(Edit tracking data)
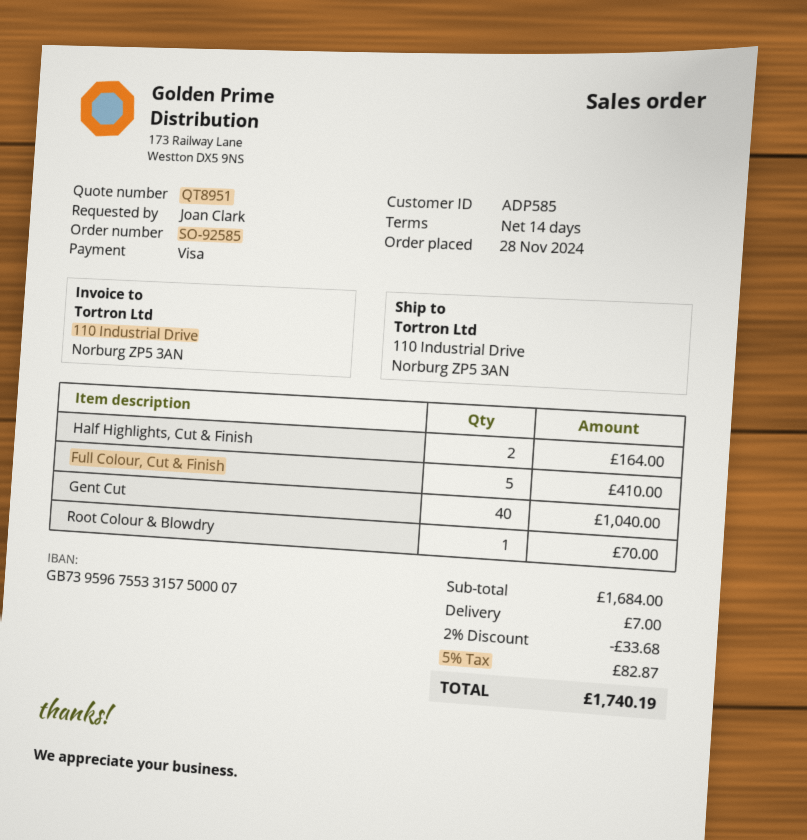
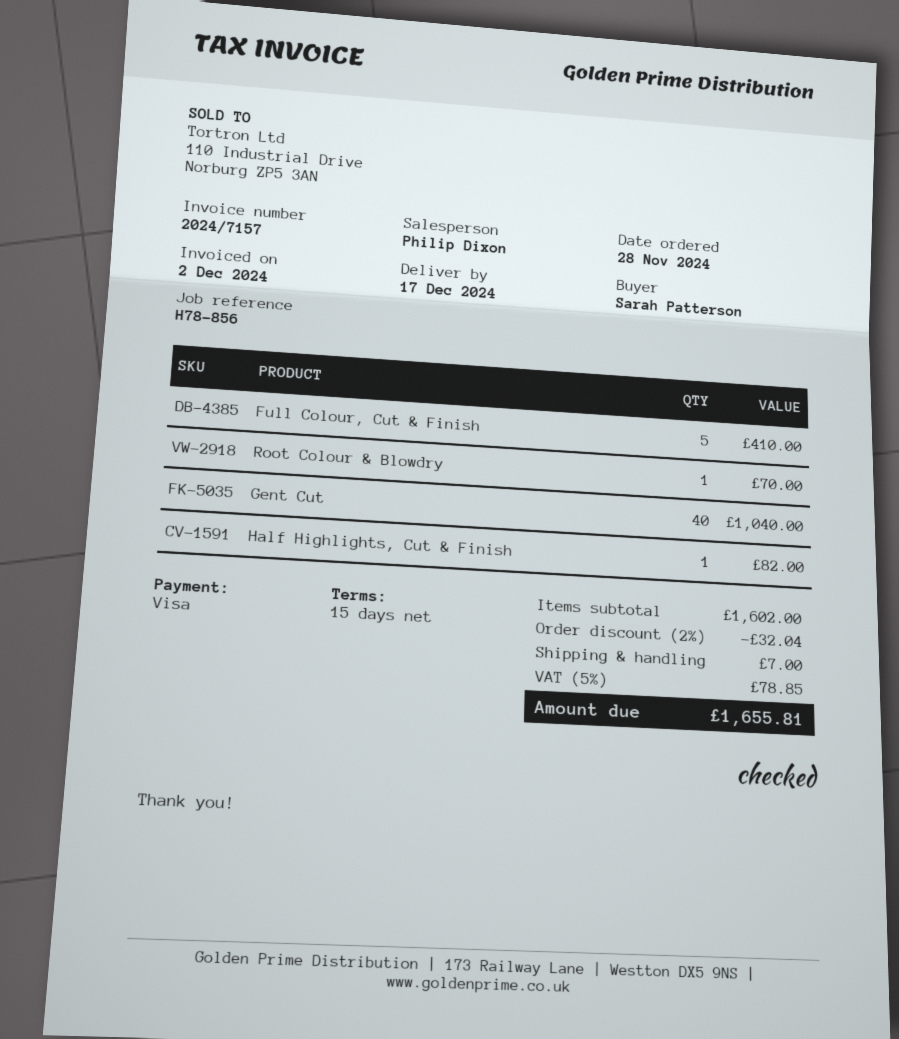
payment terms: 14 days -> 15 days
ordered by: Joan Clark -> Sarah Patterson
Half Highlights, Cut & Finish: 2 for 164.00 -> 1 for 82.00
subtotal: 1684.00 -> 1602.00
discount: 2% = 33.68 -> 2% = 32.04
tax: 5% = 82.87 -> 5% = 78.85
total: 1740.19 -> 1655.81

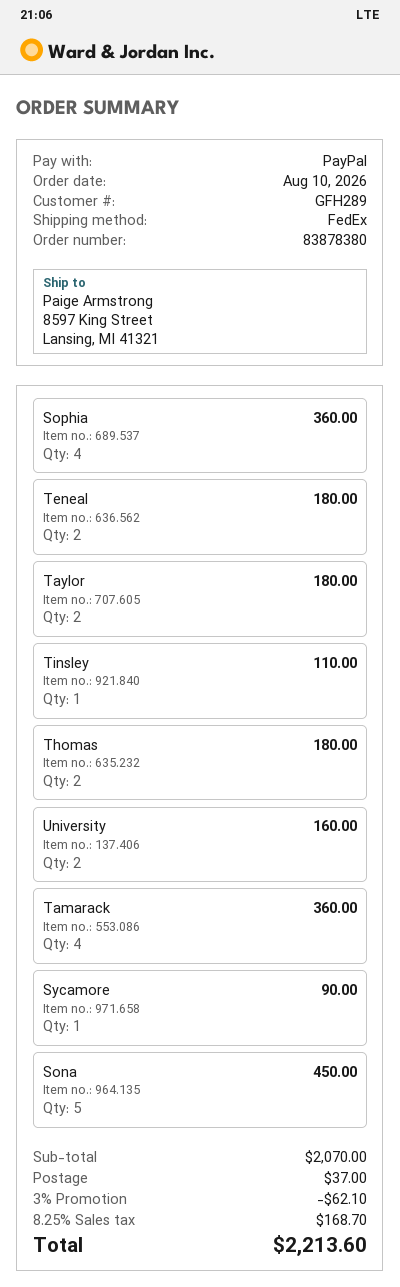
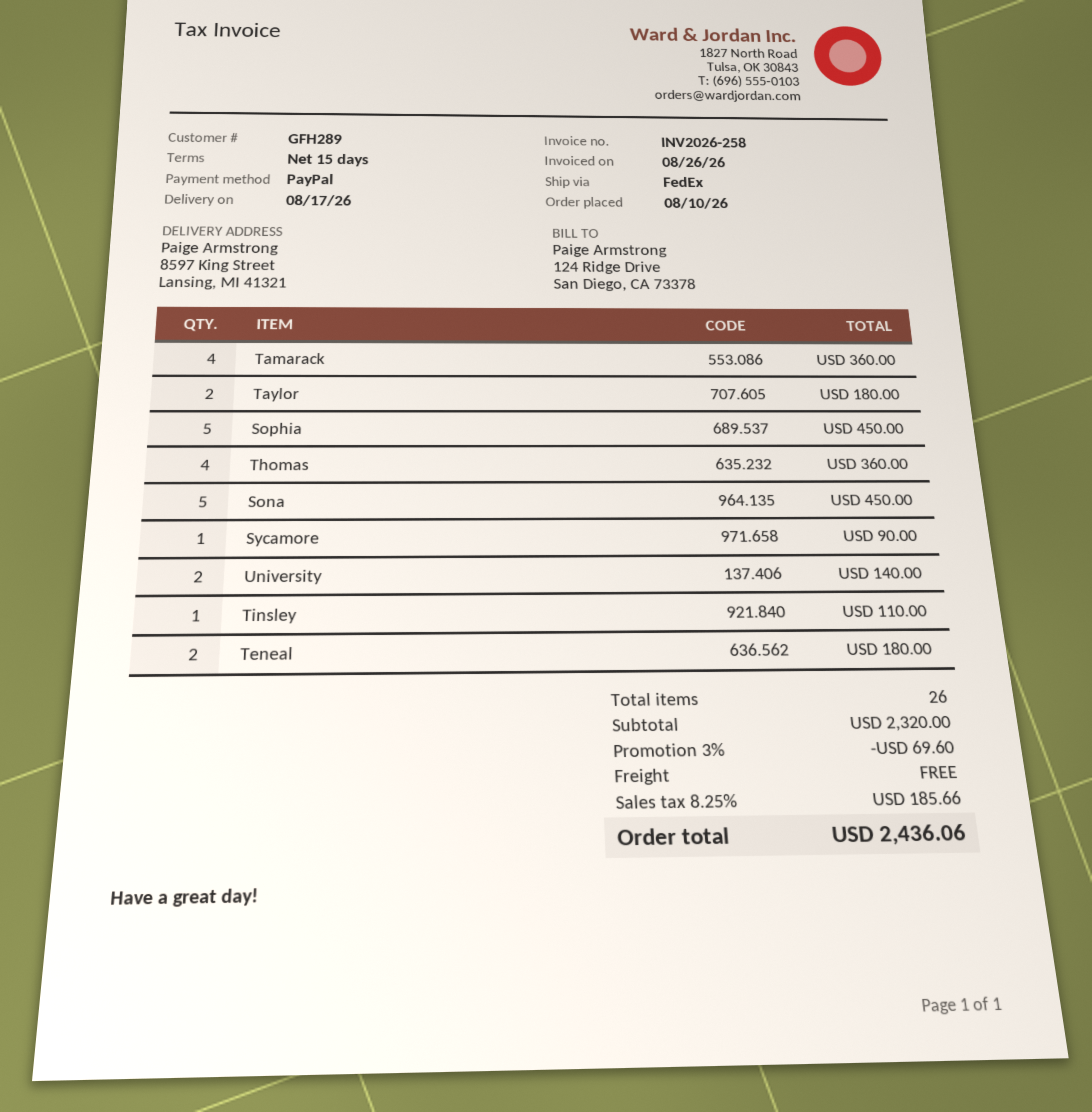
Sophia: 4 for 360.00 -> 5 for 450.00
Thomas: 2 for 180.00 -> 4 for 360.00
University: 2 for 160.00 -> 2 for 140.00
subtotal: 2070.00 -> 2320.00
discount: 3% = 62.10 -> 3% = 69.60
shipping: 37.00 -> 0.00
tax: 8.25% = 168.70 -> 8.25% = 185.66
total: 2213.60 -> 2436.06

* * *

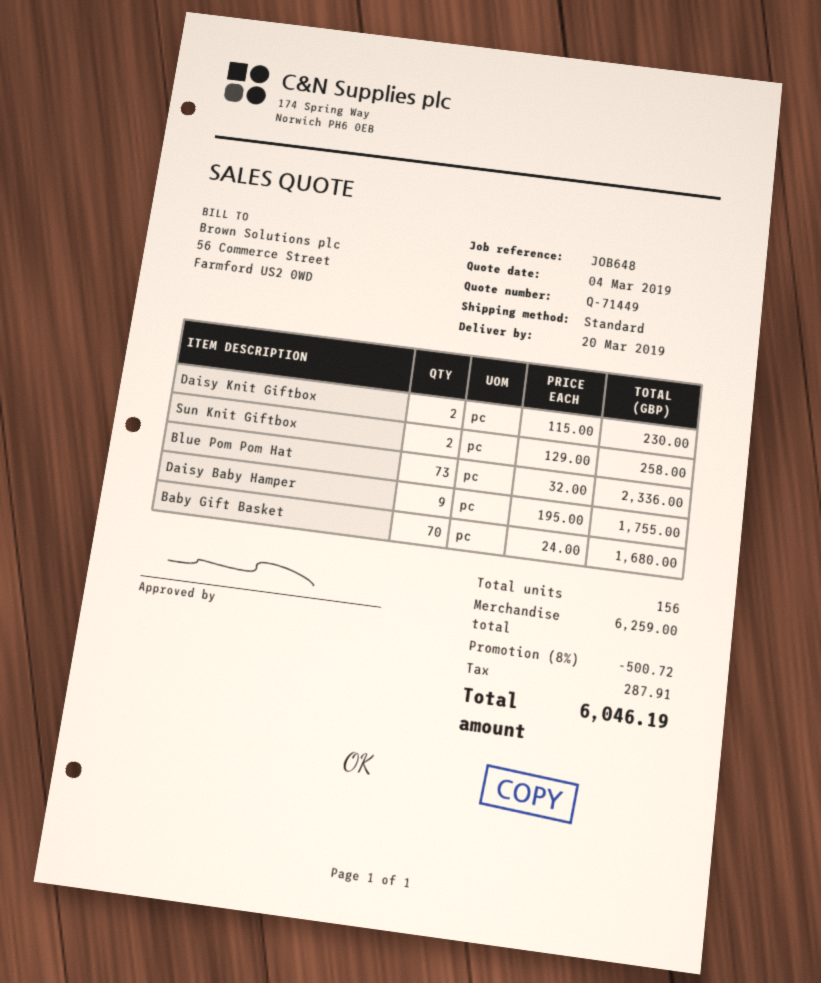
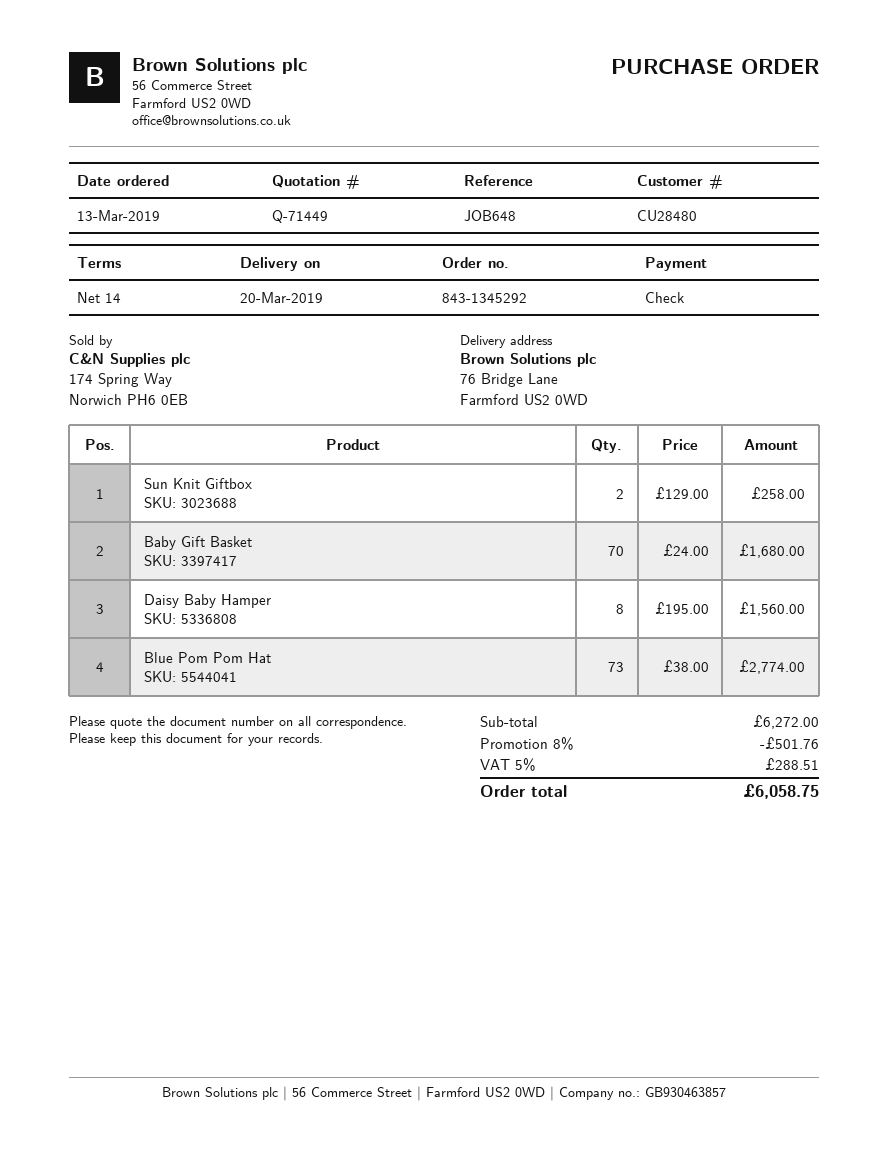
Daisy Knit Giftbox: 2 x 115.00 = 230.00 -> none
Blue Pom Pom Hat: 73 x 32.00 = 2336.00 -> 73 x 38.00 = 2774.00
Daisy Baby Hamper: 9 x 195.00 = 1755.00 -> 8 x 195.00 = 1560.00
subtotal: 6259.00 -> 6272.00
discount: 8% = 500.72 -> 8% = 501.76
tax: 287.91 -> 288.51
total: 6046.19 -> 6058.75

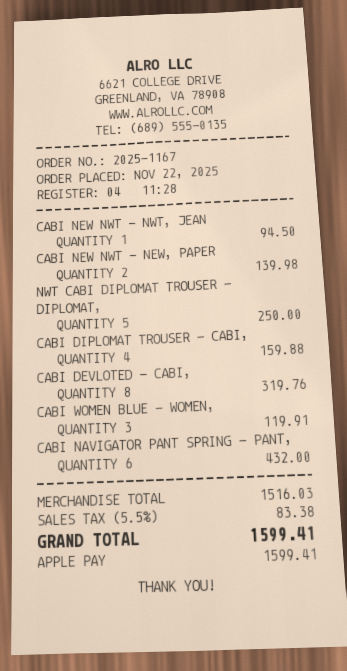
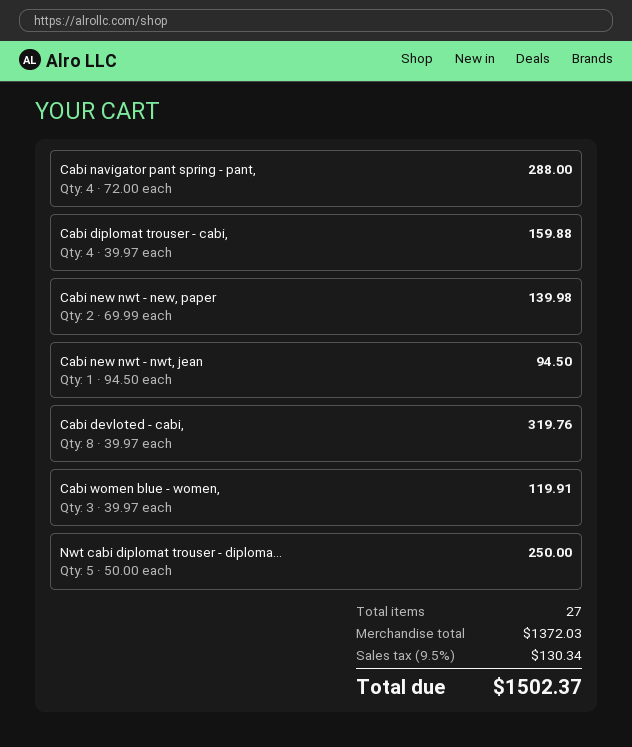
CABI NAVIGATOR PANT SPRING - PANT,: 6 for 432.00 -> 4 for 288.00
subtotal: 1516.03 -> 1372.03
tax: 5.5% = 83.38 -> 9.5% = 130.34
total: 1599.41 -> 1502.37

> _Directions_
From the records above, copy every line that holds the word "subtotal".

> _Task result_
subtotal: 1684.00 -> 1602.00
subtotal: 2070.00 -> 2320.00
subtotal: 6259.00 -> 6272.00
subtotal: 1516.03 -> 1372.03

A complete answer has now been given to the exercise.